> _Work required_: Starting at the line that contains "[173,84,234,95] Jetbrains ->" and ending at the final line of the entries below, write out each line exactly as it appears, but omit the pictures.

> _Detected change data_:
*** Block opens ***
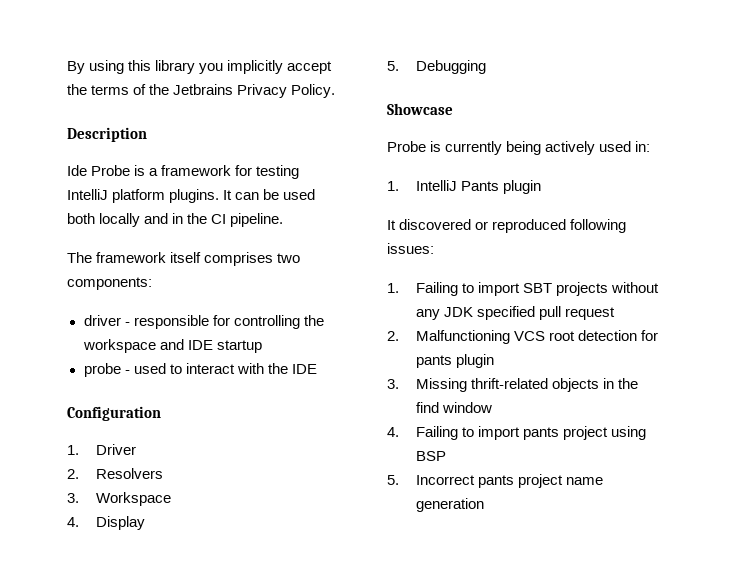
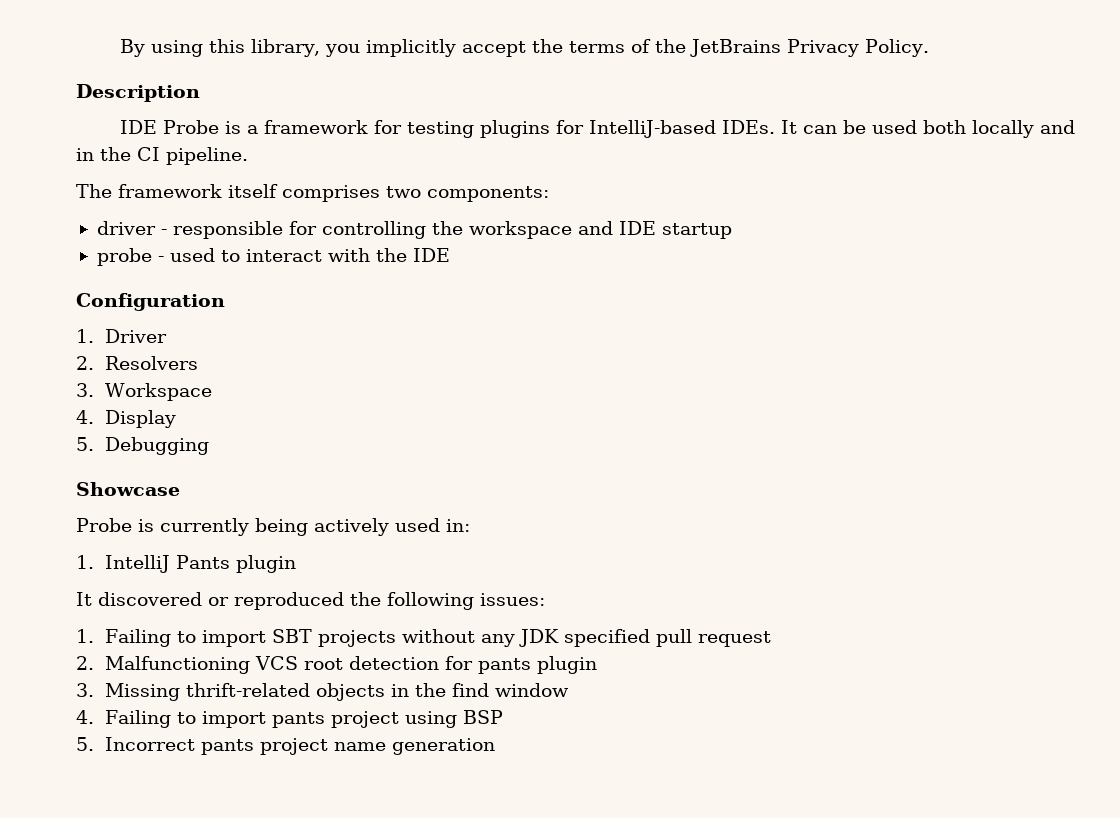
[155,60,196,74] library -> [250,39,321,57] library,
[173,84,234,95] Jetbrains -> [690,39,782,57] JetBrains
[67,165,87,176] Ide -> [119,120,157,134] IDE
[67,189,220,203] IntelliJ platform plugins. -> [479,120,775,138] plugins for IntelliJ-based IDEs.
(567, 226) none -> [350,592,381,606] the

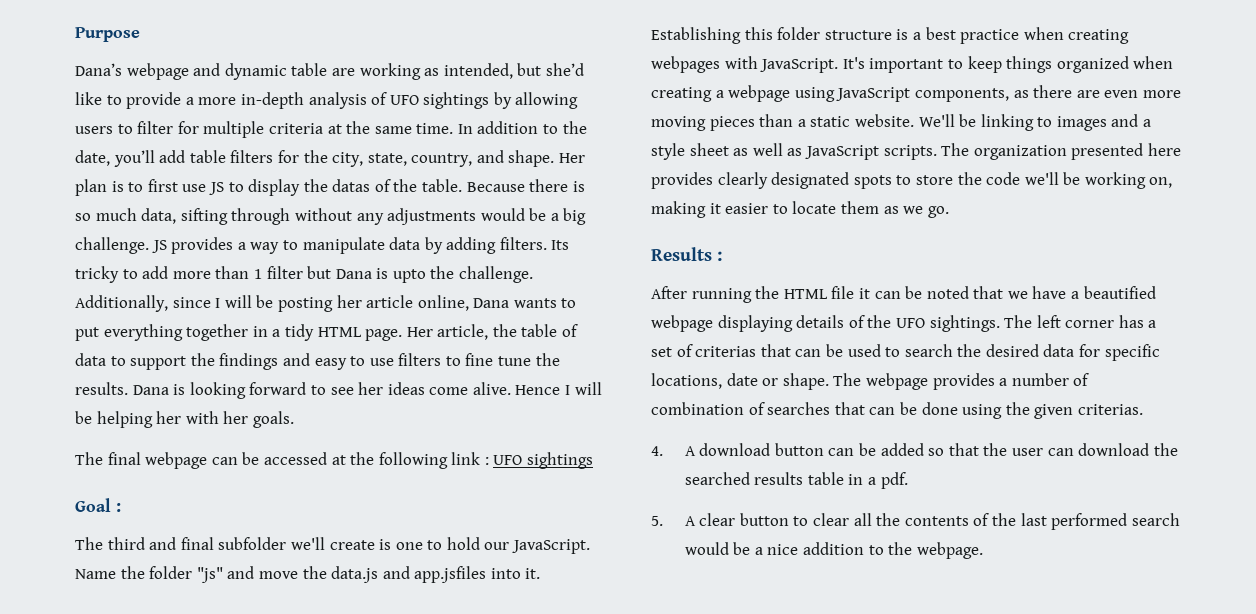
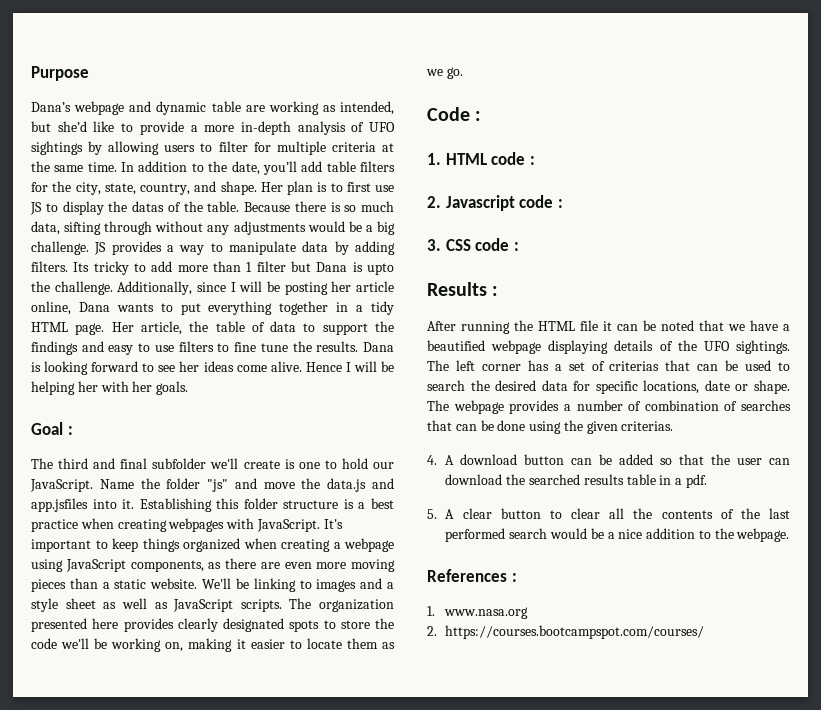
[75,452,594,469] // The final webpage can be accessed at the following link : UFO sightings -> (189, 388) none
(949, 212) none -> [427,107,482,121] [427,152,535,165] [427,195,563,211] [427,238,519,251] // Code : // 1. HTML code : // 2. Javascript code : // 3. CSS code :
(983, 550) none -> [427,569,517,582] [427,606,529,619] [427,625,705,639] // References : // 1. www.nasa.org // 2. https://courses.bootcampspot.com/courses/

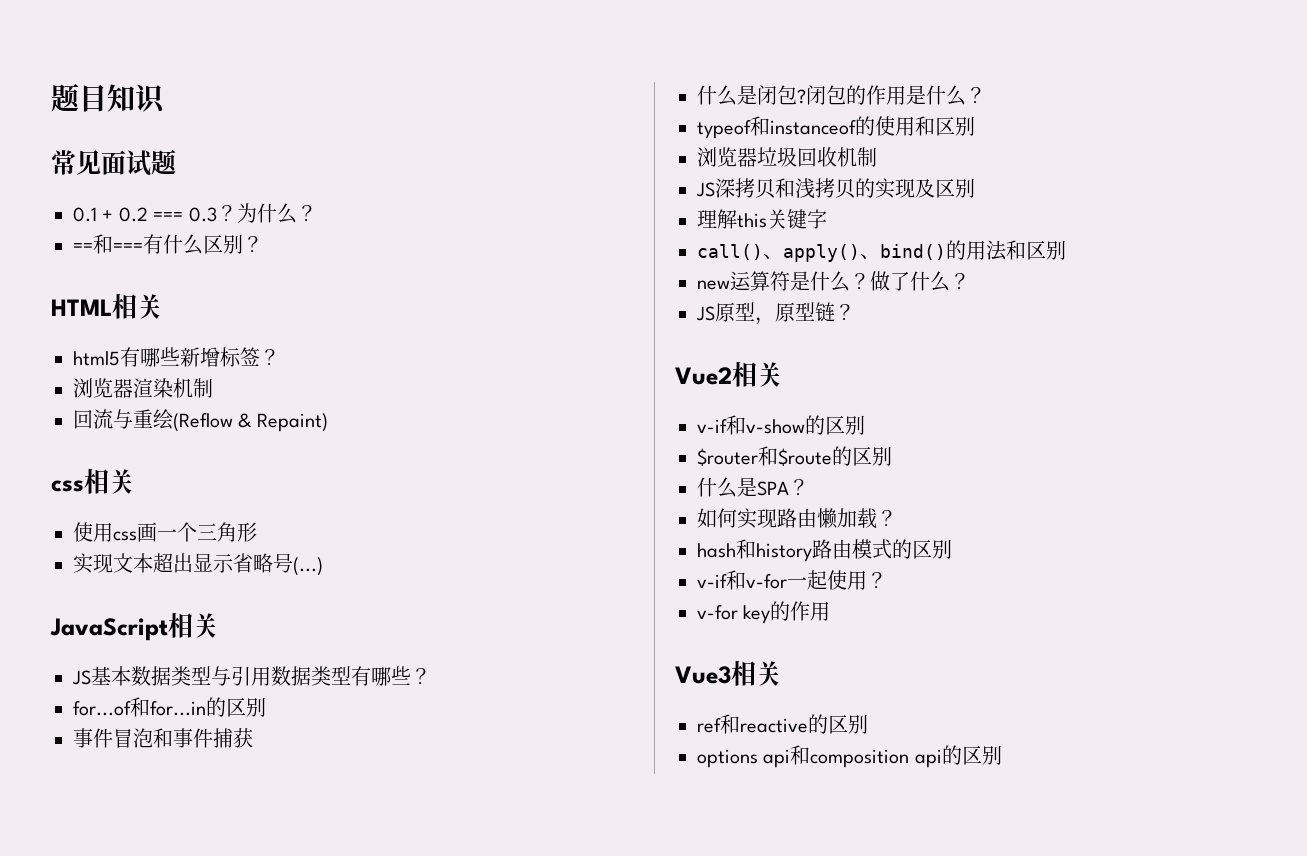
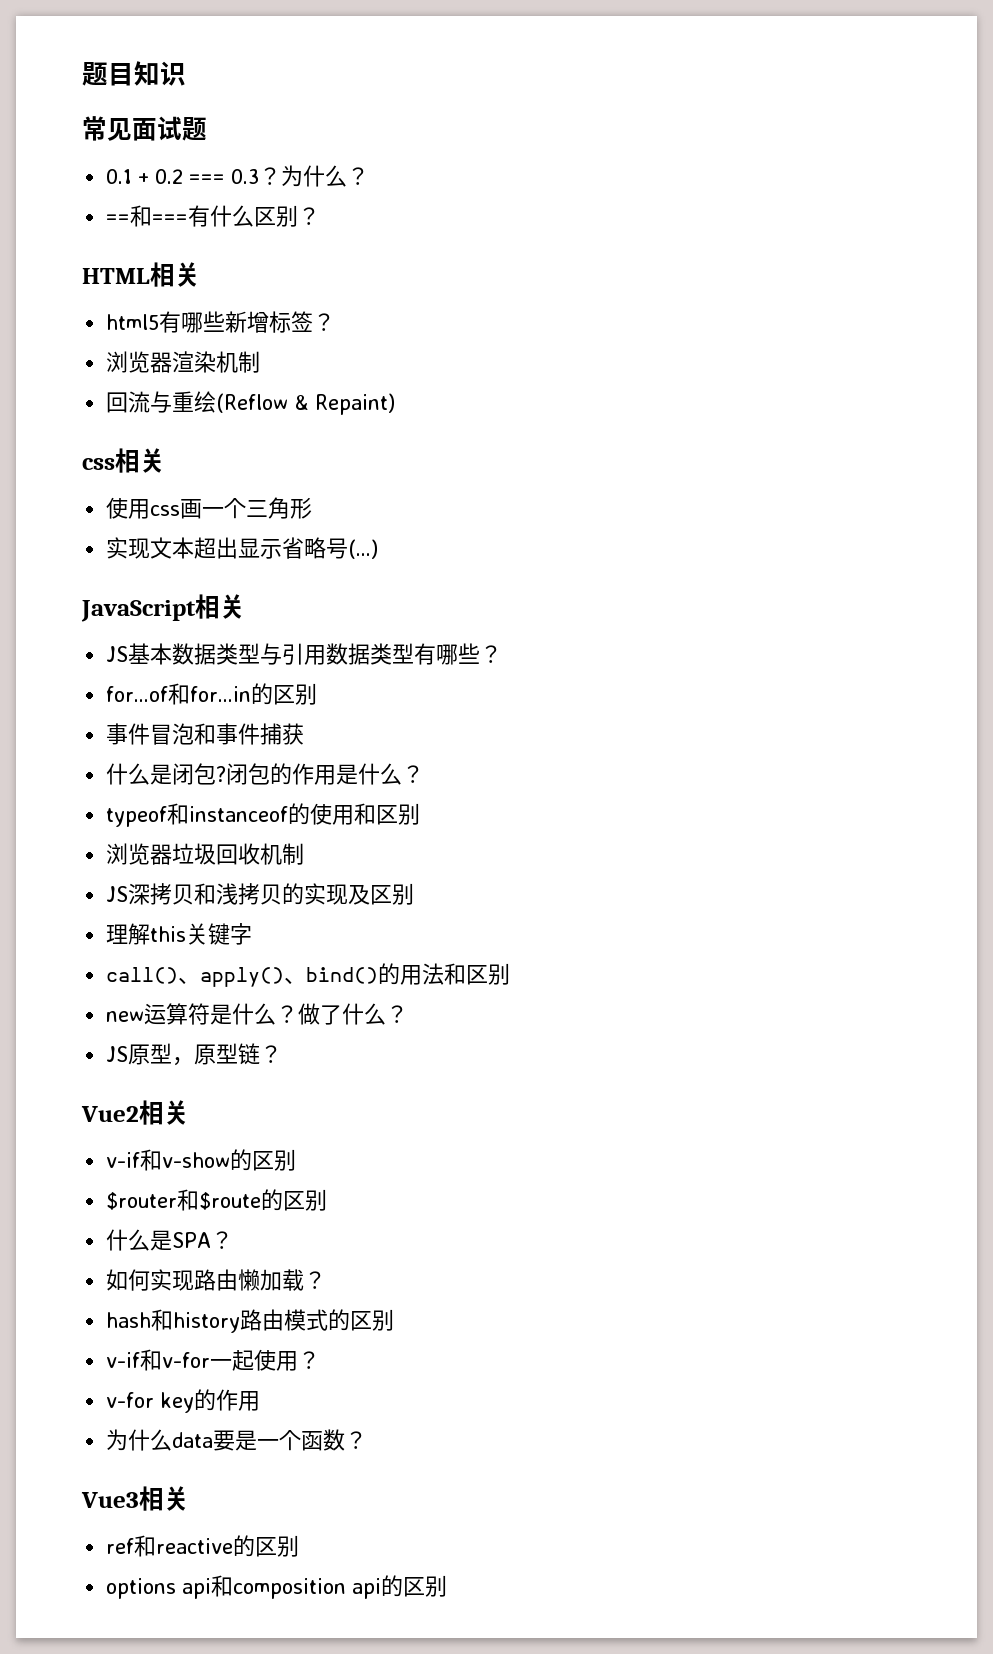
(831, 611) none -> [106,1429,368,1451] // 为什么data要是一个函数？

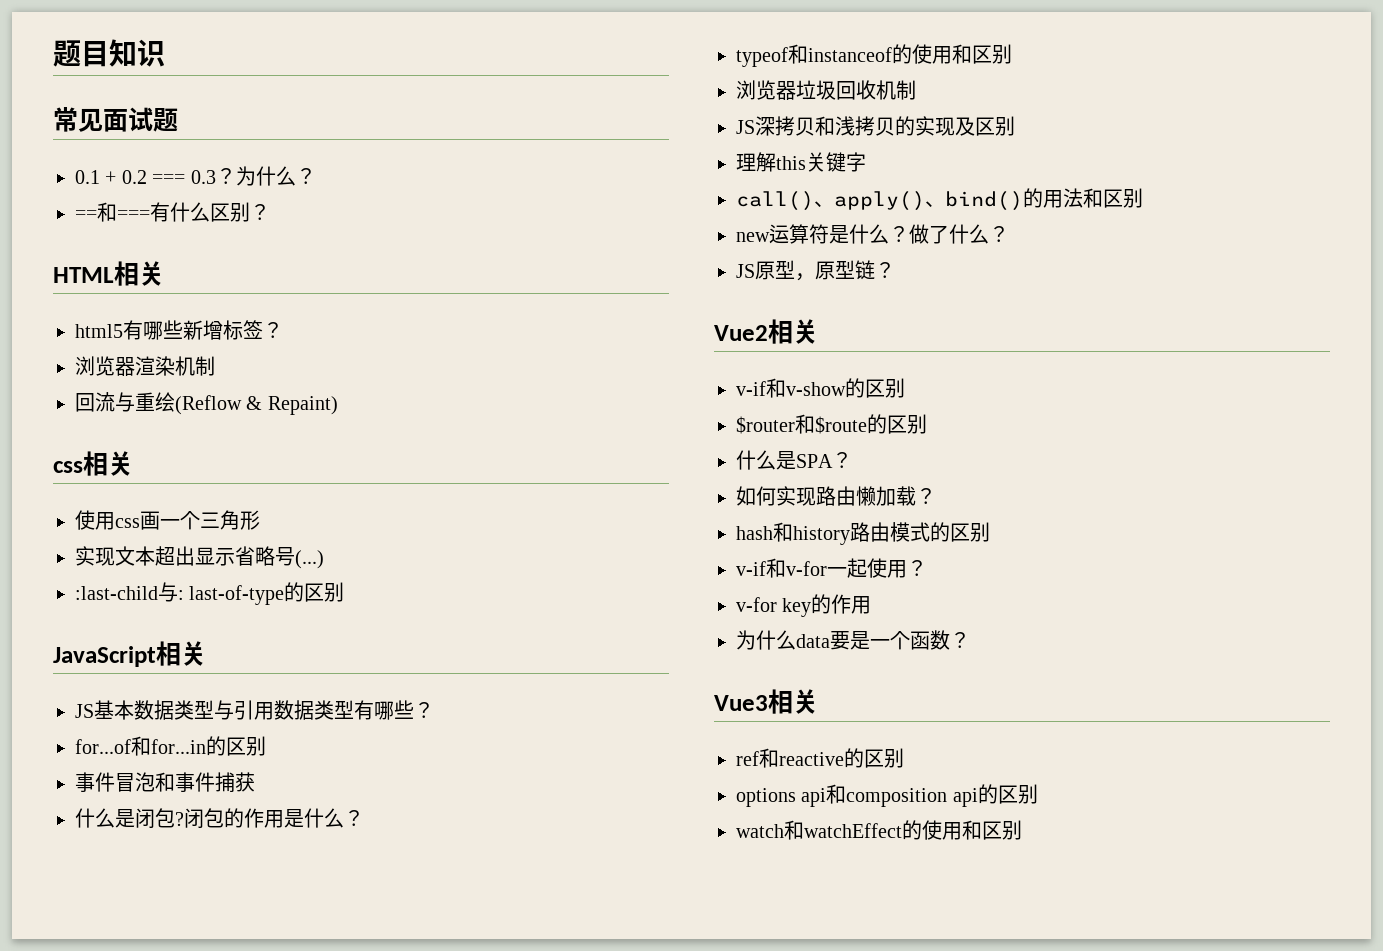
(379, 549) none -> [75,582,345,605] // :last-child与: last-of-type的区别
(448, 1586) none -> [736,820,1022,840] // watch和watchEffect的使用和区别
*** Block closes ***
> _Answer to this task_:
[173,84,234,95] Jetbrains -> [690,39,782,57] JetBrains
[67,165,87,176] Ide -> [119,120,157,134] IDE
[67,189,220,203] IntelliJ platform plugins. -> [479,120,775,138] plugins for IntelliJ-based IDEs.
(567, 226) none -> [350,592,381,606] the

[75,452,594,469] // The final webpage can be accessed at the following link : UFO sightings -> (189, 388) none
(949, 212) none -> [427,107,482,121] [427,152,535,165] [427,195,563,211] [427,238,519,251] // Code : // 1. HTML code : // 2. Javascript code : // 3. CSS code :
(983, 550) none -> [427,569,517,582] [427,606,529,619] [427,625,705,639] // References : // 1. www.nasa.org // 2. https://courses.bootcampspot.com/courses/

(831, 611) none -> [106,1429,368,1451] // 为什么data要是一个函数？

(379, 549) none -> [75,582,345,605] // :last-child与: last-of-type的区别
(448, 1586) none -> [736,820,1022,840] // watch和watchEffect的使用和区别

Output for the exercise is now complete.